Background information
- Born: 21 February 1969 (age 57) Newport, Wales
- Genres: Alternative rock; hard rock; post-punk; punk rock; glam punk;
- Occupations: Singer; songwriter; musician; record producer;
- Instruments: Vocals; guitar; bass; keyboards; omnichord;
- Years active: 1986–present
- Label: Columbia

= James Dean Bradfield =

Welsh singer-songwriter and musician (born 1969)

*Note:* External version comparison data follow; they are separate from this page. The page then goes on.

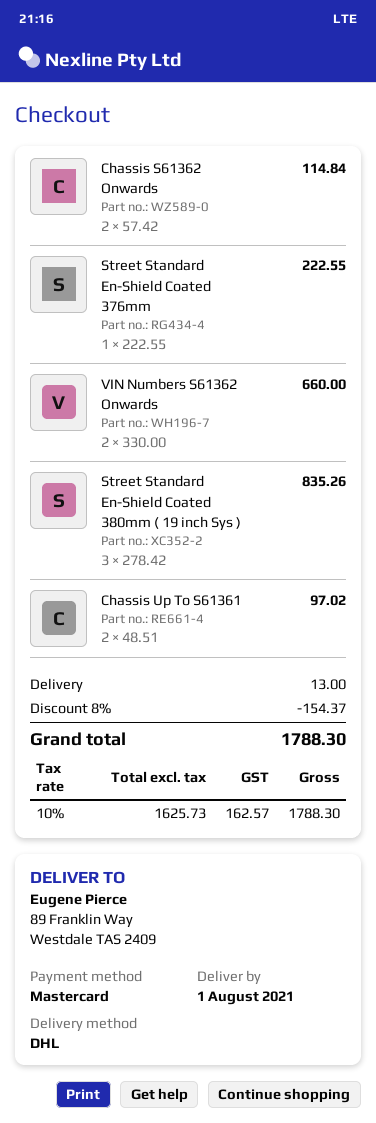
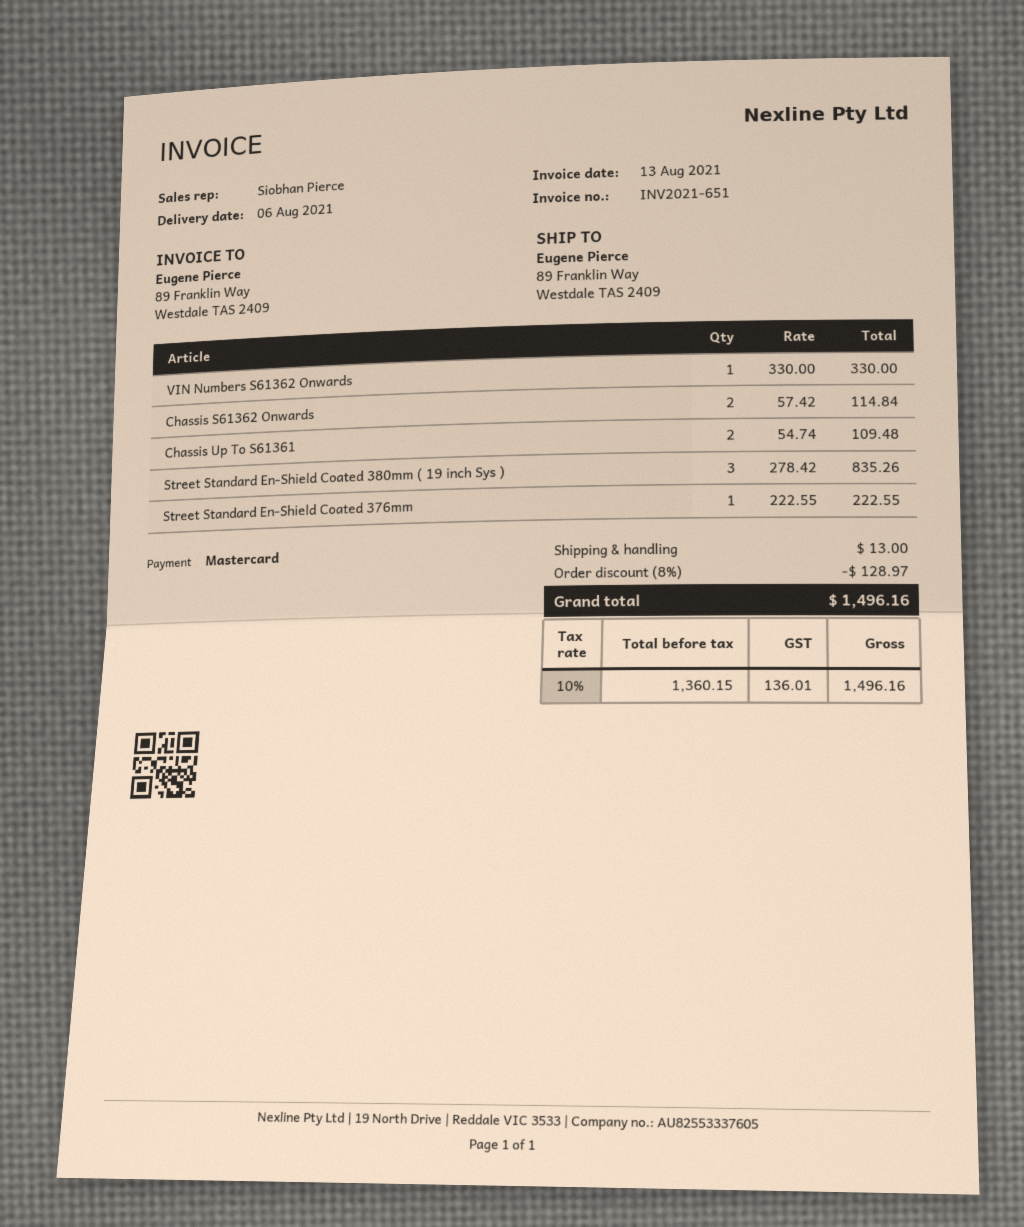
delivery date: 2021-08-01 -> 2021-08-06
VIN Numbers S61362 Onwards: 2 x 330.00 = 660.00 -> 1 x 330.00 = 330.00
Chassis Up To S61361: 2 x 48.51 = 97.02 -> 2 x 54.74 = 109.48
discount: 8% = 154.37 -> 8% = 128.97
net: 1625.73 -> 1360.15
tax: 10% = 162.57 -> 10% = 136.01
total: 1788.30 -> 1496.16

James Dean Bradfield (born 21 February 1969) is a Welsh singer-songwriter, musician and record producer. He is known for being the lead vocalist and guitarist for the Welsh alternative rock band Manic Street Preachers. His cousin Sean Moore is also a member.

== Early life ==
James Dean Bradfield was born in Newport, Wales, the only son of Monty and Sue Bradfield. His father was a carpenter and trade unionist. Bradfield was raised in a terraced house at Pontllanfraith. He attended the local Oakdale Comprehensive School where he suffered years of cruelty and bullying (he claims he was "a Woody Allen-esque little nerd") for his name, lazy eye (nicknamed Crossfire), musical bent and small size. James formed a close relationship with three friends: his cousin Sean Moore, who lived with James and his family throughout their childhood after his own parents' divorce, and future bandmates Nicky Wire and Richey Edwards.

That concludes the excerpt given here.